Jika ikatan sosial yang ada adalah ikatan bersyarat apalagi memancarkan spirit Darwinisme di atas, maka bisa dipastikan akan menciderai “Persatuan Indonesia” dan “Keadilan Sosial”. Makna zakat yang progresif ini sejatinya, manfaat, implikasi dan implementasinya bukan hanya terasa oleh sesama umat Islam, tetapi termasuk oleh umat lain, dan bahkan melingkupi kepentingan untuk memperkuat etika kosmopolitanisme.
Di internal umat Islam pun sejatinya zakat, bukan hanya berujung pada kegembiraan dan data statistik terkait jumlah pengumpulan zakat secara nasional atau level kelurahan/desa, namun lebih daripada itu, kohesivitas sosial semakin memperkuat social strength dalam dimensi kehidupan yang lebih luas untuk konteks dan kepentingan yang melingkupi dan bermuara pada kemajuan bangsa dan negara Indonesia.

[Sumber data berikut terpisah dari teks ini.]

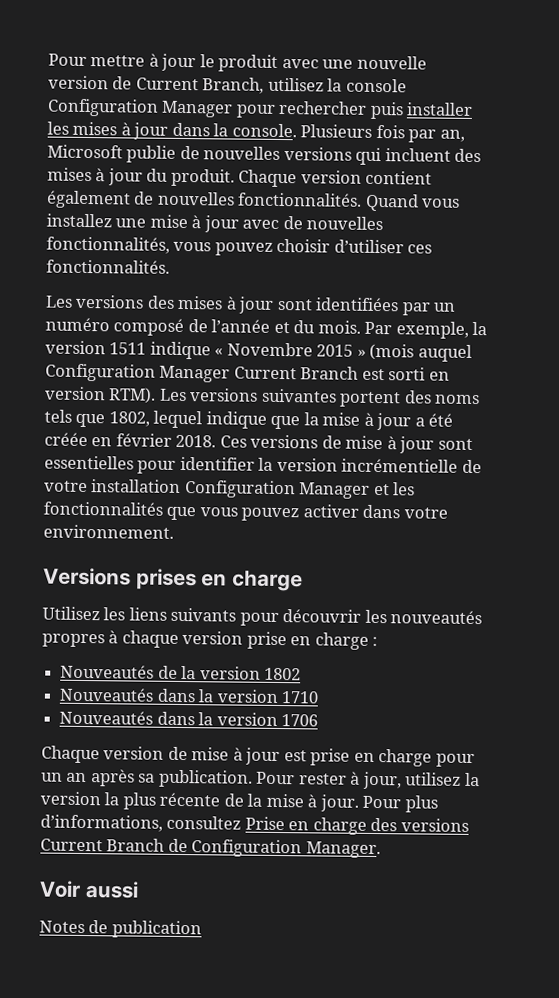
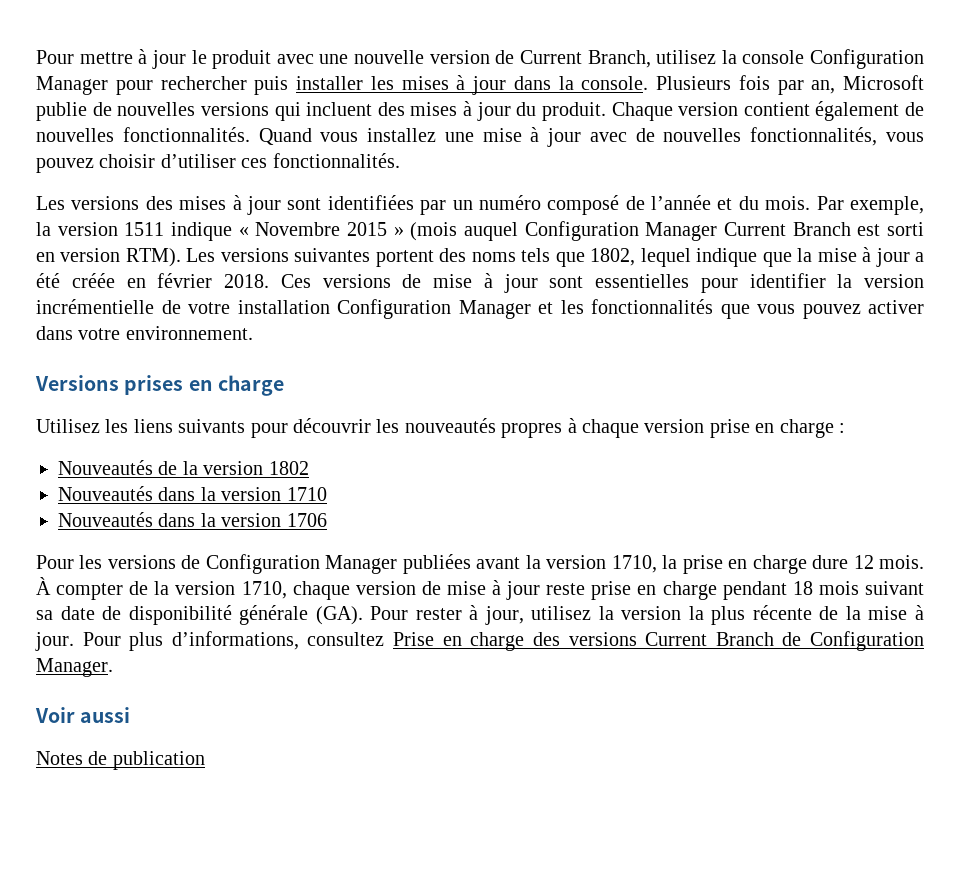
- Chaque version de mise à jour est prise en charge pour un an après sa publication. Pour rester à jour, utilisez la version la plus récente de la mise à jour.
+ Pour les versions de Configuration Manager publiées avant la version 1710, la prise en charge dure 12 mois. À compter de la version 1710, chaque version de mise à jour reste prise en charge pendant 18 mois suivant sa date de disponibilité générale (GA). Pour rester à jour, utilisez la version la plus récente de la mise à jour.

Zakat yang mampu membangun interdependensi tanpa dominasi adalah spirit zakat yang memancar bukan hanya berorientasi pada penegasan posisi “kelemahan” seseorang (si penerima zakat) di hadapan si pemberi zakat. Melainkan berangkat dari sebuah kesadaran untuk membangun kesetaraan dan merefleksikan kesadaran untuk bangkit secara ekonomi, sosial bahkan politik.
Fungsi zakat atau infak secara keseluruhan untuk mengikis karakter pelit, sikap hitung-hitungan, dan sikap materialistik, sebagaimana telah ditegaskan Dr. Asep Zaenal Ausop, bagi saya lebih daripada itu untuk membangun kemajuan bangsa dan negara, dengan harapan memperkuat sila ketiga dan kelima, yang memiliki garis relasi filosofis dengan zakat.
*Agusliadi Massere, Mantan Ketua PD. Pemuda Muhammadiyah Banteang. Komisioner KPU Kabupaten Bantaeng Periode 2018-2023.